How Vietnam Shaped Chuck Hagel's Worldview

"The people in Washington make the policy, but it's the little guys who come back in the body bags."

Hagel on being wounded in Vietnam.

buzzfeed.com

The Obama Administration's nominee for Secretary of Defense described his experience in Vietnam to the Library of Congress in 2002 for the Veterans History Project.

Hagel volunteered for Vietnam at age 21, and served with his brother Tom in 1968. He was actually scheduled to go to Germany, but volunteered to be sent to Vietnam instead, where he was wounded and received two Purple Hearts.

Hagel described being on point leading his fellow soliders out the jungle while wounded with his brother.

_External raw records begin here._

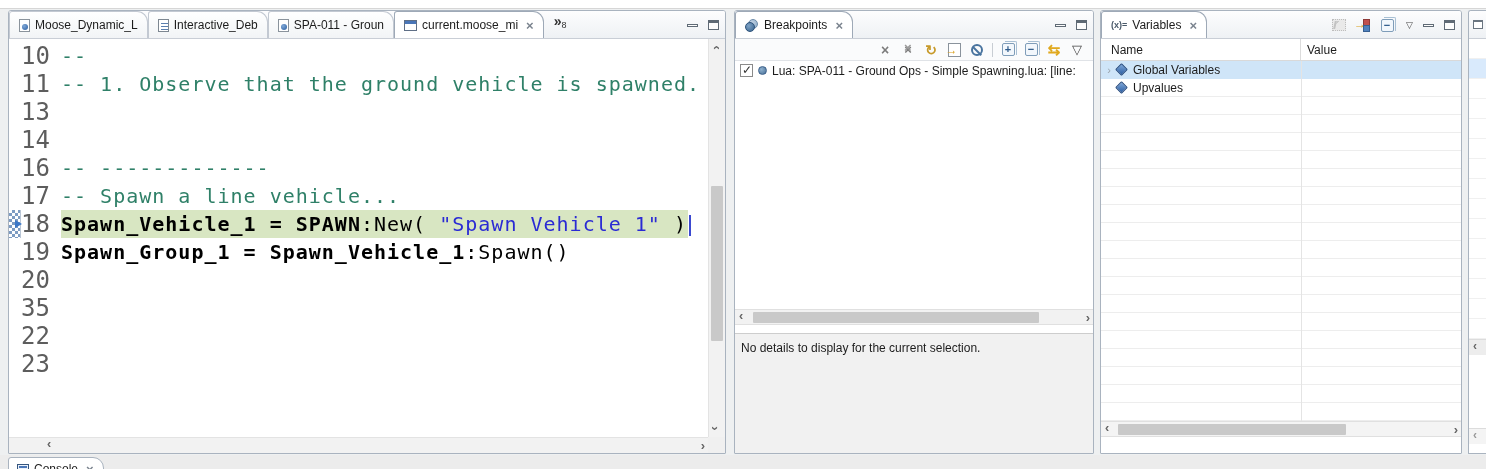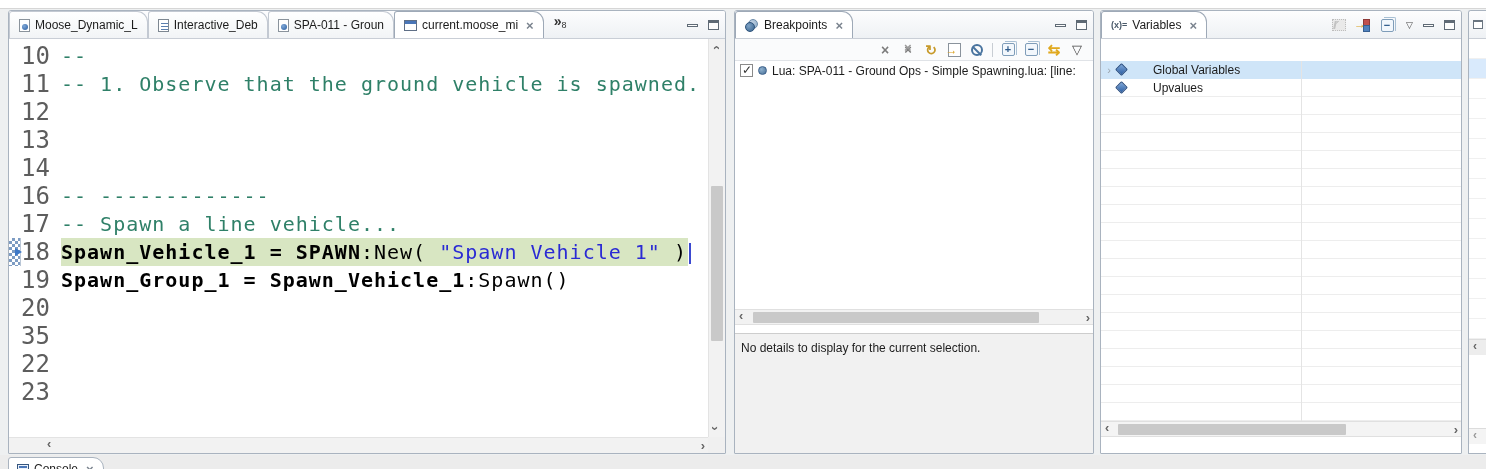"Name" div.colheader { html: none -> <div> <span>Name</span> <span>Value</span> </div> }
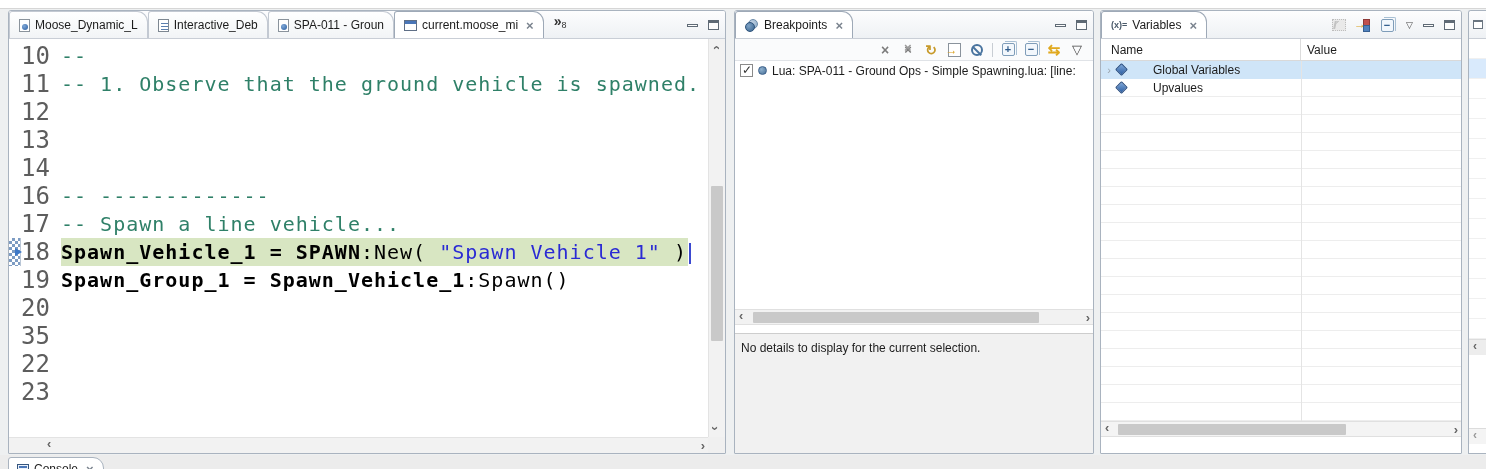"Global Variables" .vname { margin-left: 20px -> none }
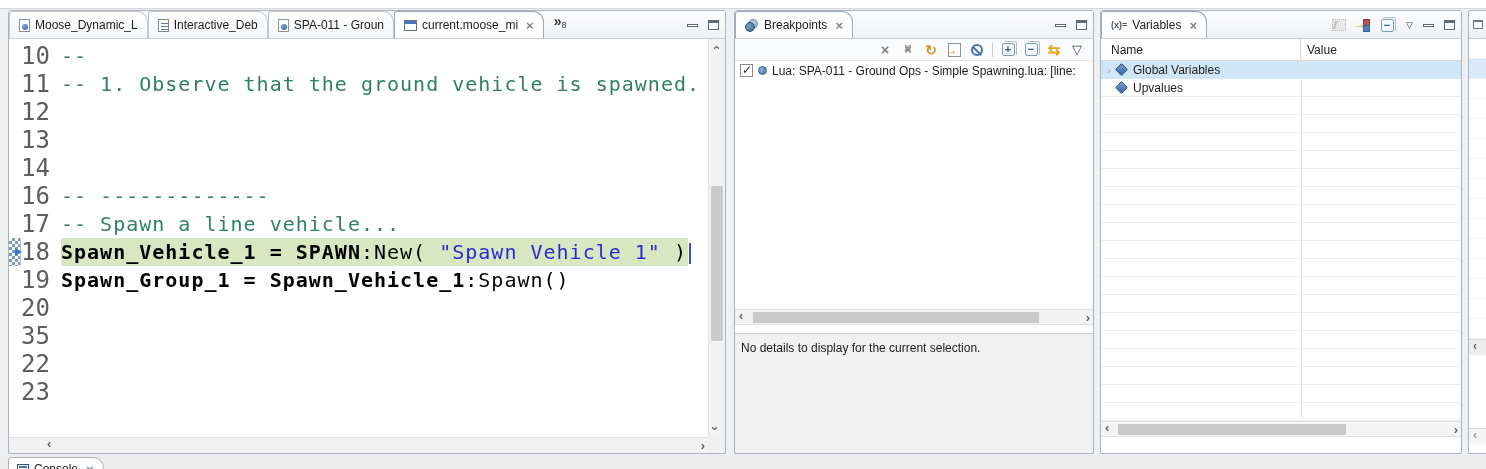"12" div.line { html: <div> <span></span> <span>12</span> <span></span> </div> -> none }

"I was as afraid that night as I think I've ever been because it was dark. And when it gets dark, it's — it is dark. And how many more booby traps you're going to walk into that you really can't see," Hagel said. "We almost hit another one. My brother Tom saved us. There was another — about — we started to move out. Probably it wasn't 20 or 30 yards from where we were as we started to get — it was starting to get dark, moved out. And Tom spotted a — a live hand grenade hanging with a little — a little thin veneer there of wire, which it would have gotten me."

Hagel said Vietnam effects his world view because when he makes decision — such as the decision to go to war in Iraq — he think about how that decision effects the troops in harm's way.

"Probably most fundamental for me as a United States senator, when we talk of going to war again Iraq or against anyone, we need to think it through carefully, not just for the political and the geopolitical and the diplomatic and the economic consequences — and those are important," Hagel said. "But at least for me, this old infantry sergeant thinks about when I was in Vietnam in 1968, United States senators making decisions that affected my life and a lot of people who lost their lives, that they didn't have — I didn't have anything to say about. Someone needs to represent that perspective in our government as well. The people in Washington make the policy, but it's the little guys who come back in the body bags."